# Clamp for propane hose



## fishhead (Jul 19, 2006)

I had to cut the end off a hose used for my propane plumber's furnace. It had a crushed barb cap on the end but it was leaking.

Can I just use one of those screw type stainless steel clamps to attach the barb to the end of the hose?

If it makes any difference I probably won't be using a regulator since I think my regulator has gone bad and I'm pretty sure that I've never used one on it before anyway.


----------



## SpaceCadet12364 (Apr 27, 2003)

unregulated propane pressure is 260 psi make sure hose is rated for it. You can purchase screwon replacement ends.


----------



## fishhead (Jul 19, 2006)

Thanks. I ended up taking the hose to the hardware and they made the clamps for me.

Thanks.

I'm not getting much of a flame or noise out of the burner. It used to sound like a jet when I had it cranked but I'm pretty sure that I didn't use a regulator.

If the hose is rated for 260 psi is there any reason why I can't eliminate the regulator again? I did lots of things that I wouldn't want to repeat so I don't want to press my luck.

My other option is to drill out the orifice a little more but that's a one-way street. I can undrill it if it messes it up.


----------



## nosqrls (Jun 9, 2012)

check orifices are clean. if you drill orifice you will have to adjust burner air mixer. or flame will be off. also have regulator checked for flow and pressure. this could be the reason it is not flowing correct.


----------



## fishhead (Jul 19, 2006)

I bought a new regulator this morning and had the hardware store put new hose clamps on since I found a leak in one. The burner has got a single orifice. I opened it up slightly by cleaning it with a piece of very thin wire. That didn't do it so then I drilled it with a 1/16th drill. It should have been either 1/32 or 1/64 because it made the flame larger but orange. It's brass so I could conceivably use a punch to close it a bit but I gave up and bought a new 500,000 btu weed burner.

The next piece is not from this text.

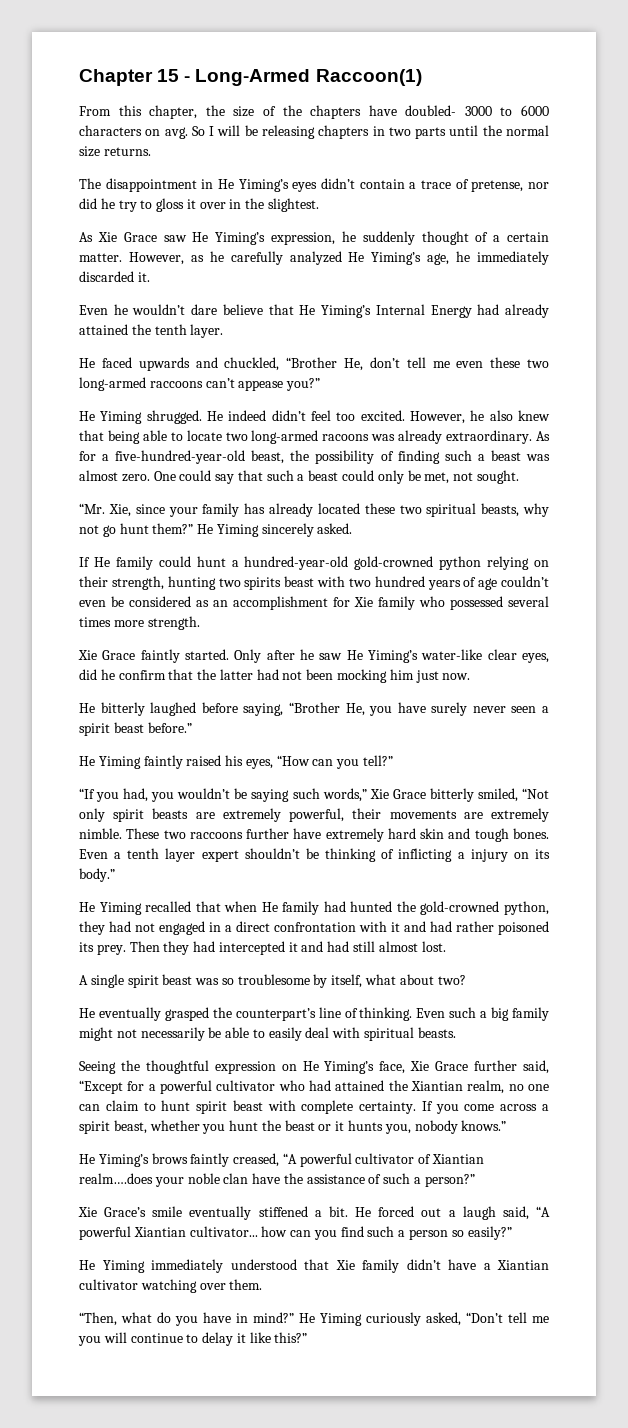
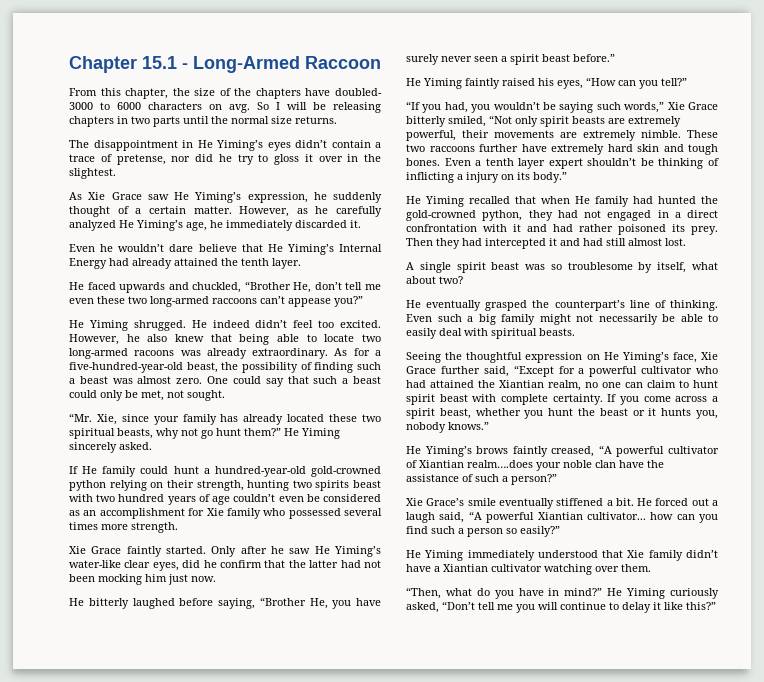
- Chapter 15 - Long-Armed Raccoon(1)
+ Chapter 15.1 - Long-Armed Raccoon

It hooks directly to the tank with no regulator. The flame is worse than the plumbers furnace and I just got the tank and it's heavy so I know it's full.

Any suggestions? I'm wondering if the new style valve on the tank is the problem. The fittings are brass so I don't want to crank on them too much. I have a tendency to break or strip threads.


----------



## ridgerunner1965 (Apr 13, 2013)

lately ive had lots of problems with the tank valves.i have sevearl tanks that are useless because of the valves.try to borrow a diff tank and see what happens.


----------



## fishhead (Jul 19, 2006)

I'm going to take this one back to the store tomorrow and I'm going to bring the burner to test it in the parking lot before I drive all the way home.


----------



## fishhead (Jul 19, 2006)

I was getting ready to call Hobart this morning and re-read the instructions. It mentioned some kind of "excess safety flow value" and to open the gas tank slowly to avoid triggering it.

I went out and hooked it back up and opened the tank valve slowly and lo and behold it works like it should.

Evidently the fitting you screw into the tank valve has some kind of emergency shut off in case the gas hose gets cut.


----------



## SpaceCadet12364 (Apr 27, 2003)

The safety valve can be removed by removing valve from tank. on the end that inserts into tank is a nut remove it a spring and plastic valve will fall out reinstall nut. This disables the safety feature which means that it is not supposed to be refilled. Just letting you know. remember when replacing valve use a sealant and ensure valve is tight.
Some have a float that auto stops fill to prevent over filling tank. the auto stop valves are sized to the tank so they stop fill at correct point so if the wrong valve is installed you can over fill a tank a 20lb valve in a 100lb tank allows for about 95% fill. other way round allows for about a 10lb fill. so remember to check the valves are correct for your application.


----------



## fishhead (Jul 19, 2006)

Those tank safety valves are new to me. They weren't required the last time I used a tank.

The safety valve I last referred to is actually on the end of the burner hose. It goes into the safety valve on the tank. If you open the tank valve too fast it triggers the hose safety valve and it stops the flow. Then you have to wait 20 seconds while it resets. It's actually a good idea in case you light the hose on fire with the burner or it somehow breaks so you don't have a flame breathing snake whipping around.

A friend of mine did that to his oxy-acytelline(sp) hose once while welding or cutting. Luckily he was able to shut off the tank before it burned his garage down.


----------